Engagée depuis deux ans, la réforme de la protection judiciaire de la jeunesse (PJJ) s’inscrit dans l’esprit de rationalisation de la révision générale des politiques publiques et dans celui de la réforme de l’organisation de la justice. Mais elle trouve ses véritables racines dans la loi du 5 mars 2007 relative à la protection de l’enfance. S’appuyant sur le rôle central confié aux départements en matière de protection de l’enfance, l’Etat a en effet décidé de recentrer la protection judiciaire de la jeunesse sur les mineurs délinquants, les conseils généraux étant, quant à eux, les chefs de file de la protection de l’enfance (prise en charge des mineurs en danger). Un choix politique qui s’est traduit, depuis 2008, par un redéploiement des personnels éducatifs et des crédits par actions. Les crédits affectés à l’action « mise en œuvre des mesures judiciaires, mineurs délinquants » ont ainsi nettement progressé – passant de 417 millions d’euros en loi de finances initiale (LFI) 2008 à 516 millions d’euros en LFI 2010 – au détriment de ceux qui sont consacrés à l’action « mise en œuvre des mesures judiciaires, mineurs en danger et jeunes majeurs », circonscrite à l’investigation au civil, qui ont connu l’évolution inverse, s’établissant à 109 millions d’euros en LFI 2010 (contre 244 en LFI 2008). A charge pour les départements de pallier – via notamment le fonds national de financement de la protection de l’enfance mis en place en mai 2010 – ce désengagement et de traiter, à travers l’aide sociale à l’enfance, un nombre important de situations qui relevaient jusqu’ici de la PJJ.
Pour autant, ce recentrage de l’activité des services publics sur la mise en œuvre des mesures pénales en direction des jeunes les plus difficiles ne signifie pas que la PJJ n’intervient plus en matière de protection de l’enfance. Le décret du 9 juillet 2008 relatif à l’organisation du ministère de la Justice en fait le « pilote » du secteur de la justice des mineurs. Et la circulaire d’orientation du 6 mai 2010 de la ministre de la Justice (1), Michèle Alliot-Marie, confirme le rôle clé de la PJJ pour permettre une meilleure articulation des prises en charge civiles et pénales et dans sa mission de coordination des acteurs de la justice des mineurs. En témoigne la présence, pour la première fois cette année, d’une centaine de représentants de la protection judiciaire de la jeunesse aux quatrièmes assises nationales de la protection de l’enfance, qui se sont tenues à Marseille les 28 et 29 juin 2010. L’occasion pour Philippe-Pierre Cabourdin, directeur de la PJJ, de réaffirmer l’engagement de son institution dans le dispositif de protection de l’enfance, et plus spécifiquement au sein de la protection judiciaire de l’enfance et de rappeler que « le travail éducatif au pénal n’est pas moins éducatif qu’au civil ».

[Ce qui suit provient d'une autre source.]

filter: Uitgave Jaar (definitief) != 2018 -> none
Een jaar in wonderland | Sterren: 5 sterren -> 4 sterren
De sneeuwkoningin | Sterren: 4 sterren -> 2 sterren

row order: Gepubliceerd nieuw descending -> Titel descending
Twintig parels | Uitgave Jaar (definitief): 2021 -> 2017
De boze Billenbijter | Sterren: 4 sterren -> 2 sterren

Cette évolution des missions s’est accompagnée parallèlement d’une réorganisation territoriale des services déconcentrés, lesquels se composent, depuis le 1er janvier 2009, de directions interrégionales et de directions territoriales. Ces dernières étant chargées de faire le lien entre la PJJ et les conseils généraux.

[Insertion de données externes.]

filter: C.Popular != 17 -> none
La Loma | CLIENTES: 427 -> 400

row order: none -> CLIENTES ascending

Ce recentrage des missions, assorti d’une réforme de la carte PJJ, n’a pas été sans susciter des réactions de la part des organisations syndicales qui y voient, au-delà de la mutualisation et de la réduction du nombre de personnels, une remise en cause de l’exercice des missions de service public de la PJJ et de leur spécificité. Pour le Syndicat national des personnels de l’éducation et du social (SNPES PJJ), par exemple, « la partition civil-pénal et la restriction drastique des prises en charge des jeunes majeurs n’ont pas d’autre finalité que de limiter le champ d’intervention de la PJJ afin de prioriser le contrôle et l’enfermement » (2).

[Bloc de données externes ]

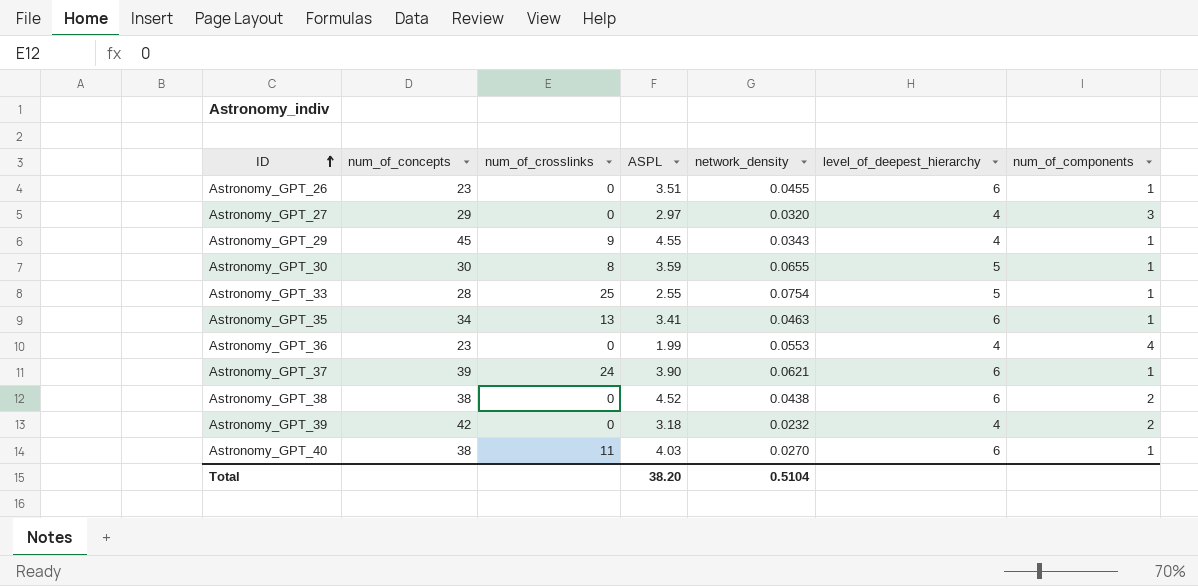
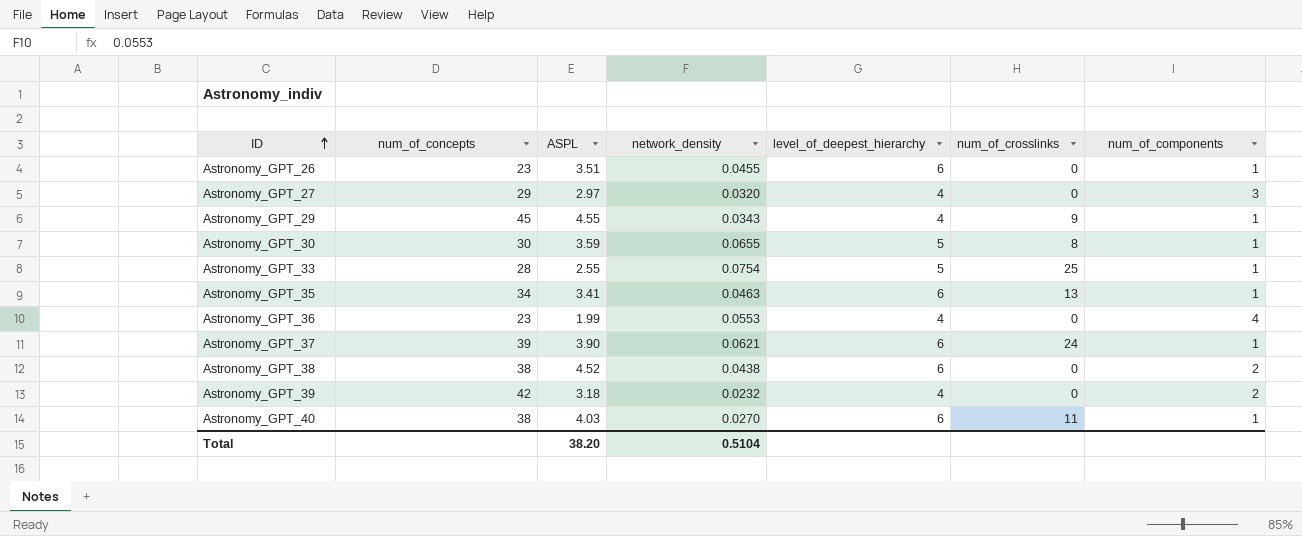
column num_of_crosslinks | position: 3 -> 6

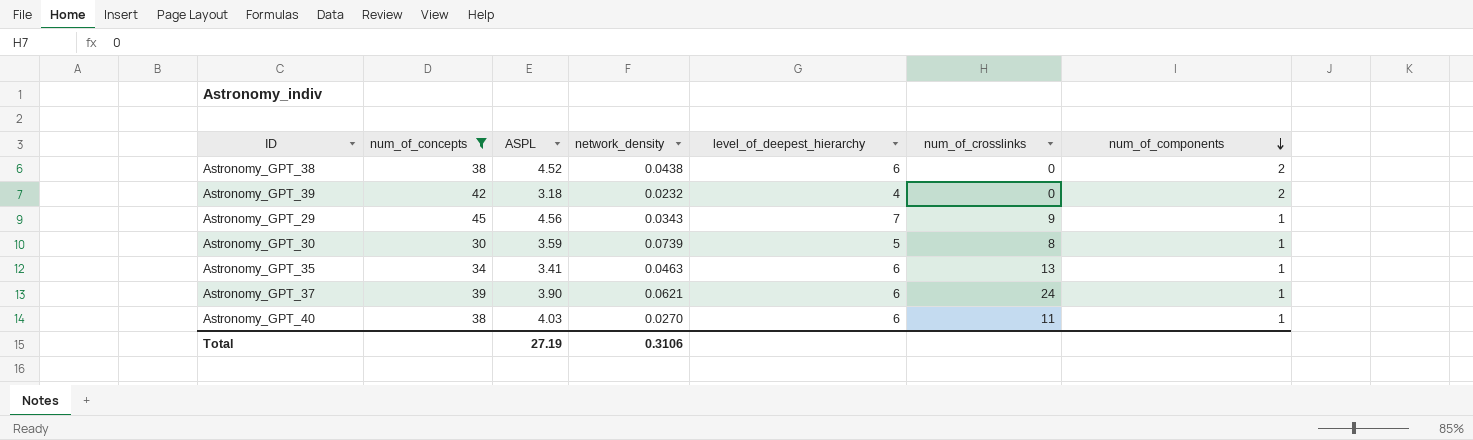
filter: none -> num_of_concepts >= 30
row order: ID ascending -> num_of_components descending
Astronomy_GPT_29 | ASPL: 4.55 -> 4.56
Astronomy_GPT_29 | level_of_deepest_hierarchy: 4 -> 7
Astronomy_GPT_30 | network_density: 0.0655 -> 0.0739
Total | ASPL: 38.20 -> 27.19
Total | network_density: 0.5104 -> 0.3106

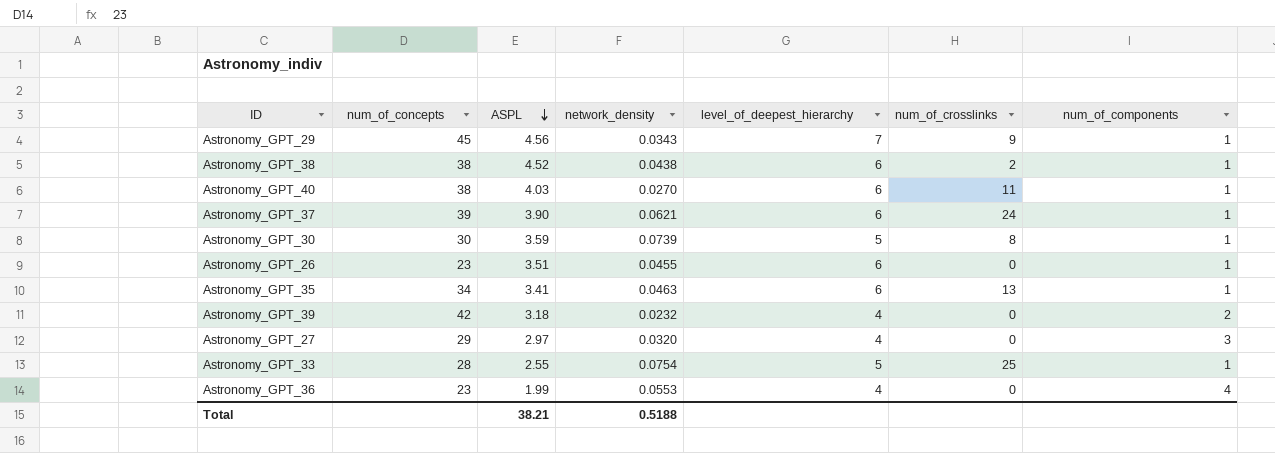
filter: num_of_concepts >= 30 -> none
row order: num_of_components descending -> ASPL descending
Astronomy_GPT_38 | num_of_crosslinks: 0 -> 2
Astronomy_GPT_38 | num_of_components: 2 -> 1
Total | ASPL: 27.19 -> 38.21
Total | network_density: 0.3106 -> 0.5188

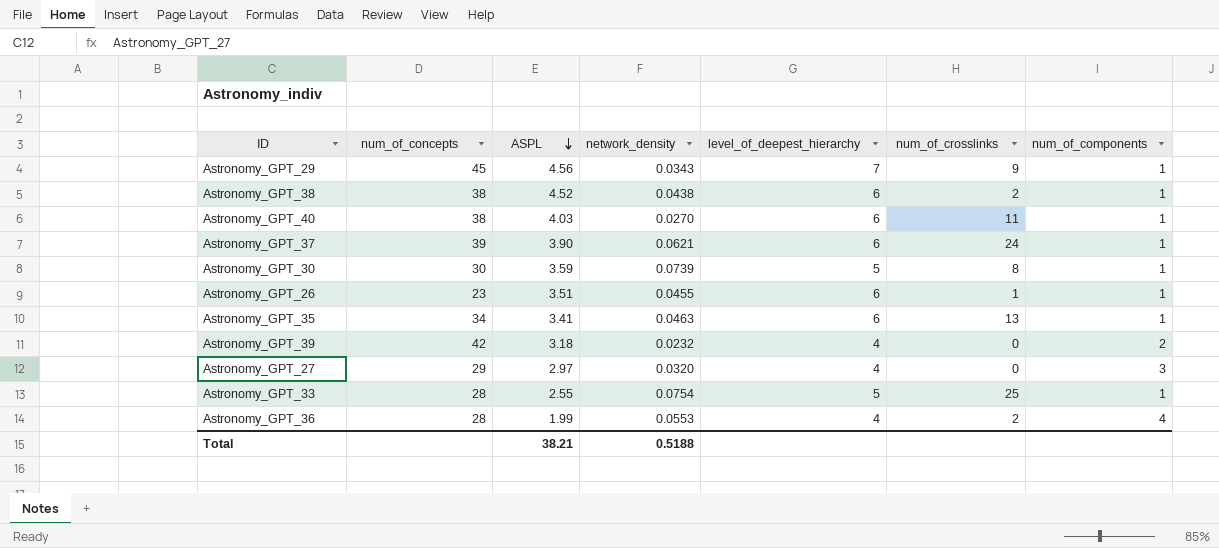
Astronomy_GPT_26 | num_of_crosslinks: 0 -> 1
Astronomy_GPT_36 | num_of_concepts: 23 -> 28
Astronomy_GPT_36 | num_of_crosslinks: 0 -> 2

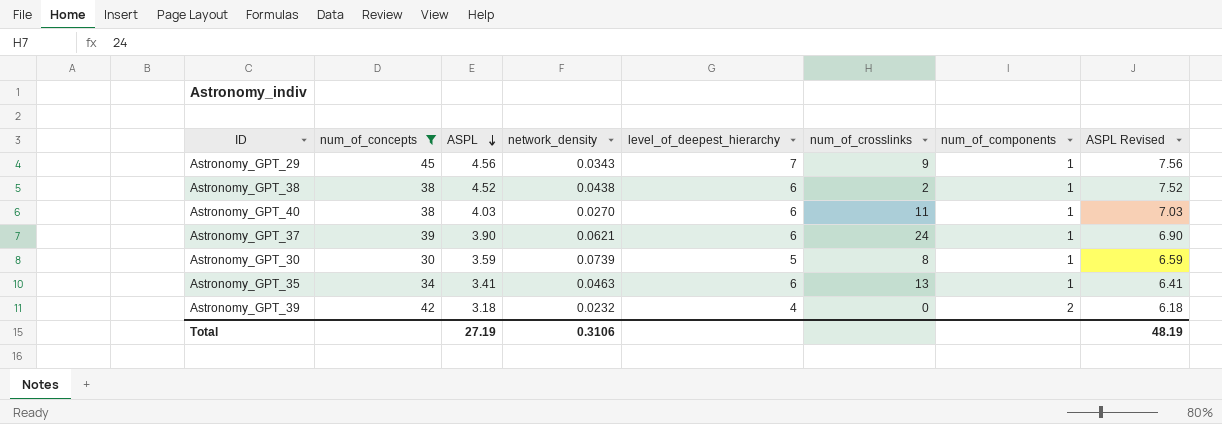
filter: none -> num_of_concepts >= 30
column ASPL Revised | formula: none -> [ASPL] + 3
Total | ASPL: 38.21 -> 27.19
Total | network_density: 0.5188 -> 0.3106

Le conseil de modernisation des politiques publiques de juillet 2010 a décidé de poursuivre ce mouvement. L’année 2011 verra donc la poursuite de la réorganisation des structures territoriales, la fermeture de petits établissements et la rationalisation de la force d’audit de la PJJ. Un ensemble de mesures destinées à lui permettre d’adapter son organisation à ses nouvelles missions, et d’améliorer les conditions de prise en charge des mineurs délinquants.
(1)
Circulaire d’orientation n° JUSF1015443C du 6 mai 2010, BOMJL complémentaire du 10-06-10.
(2)
Snpes PJJ, « La révision générale des politiques publiques », 13 mai 2008.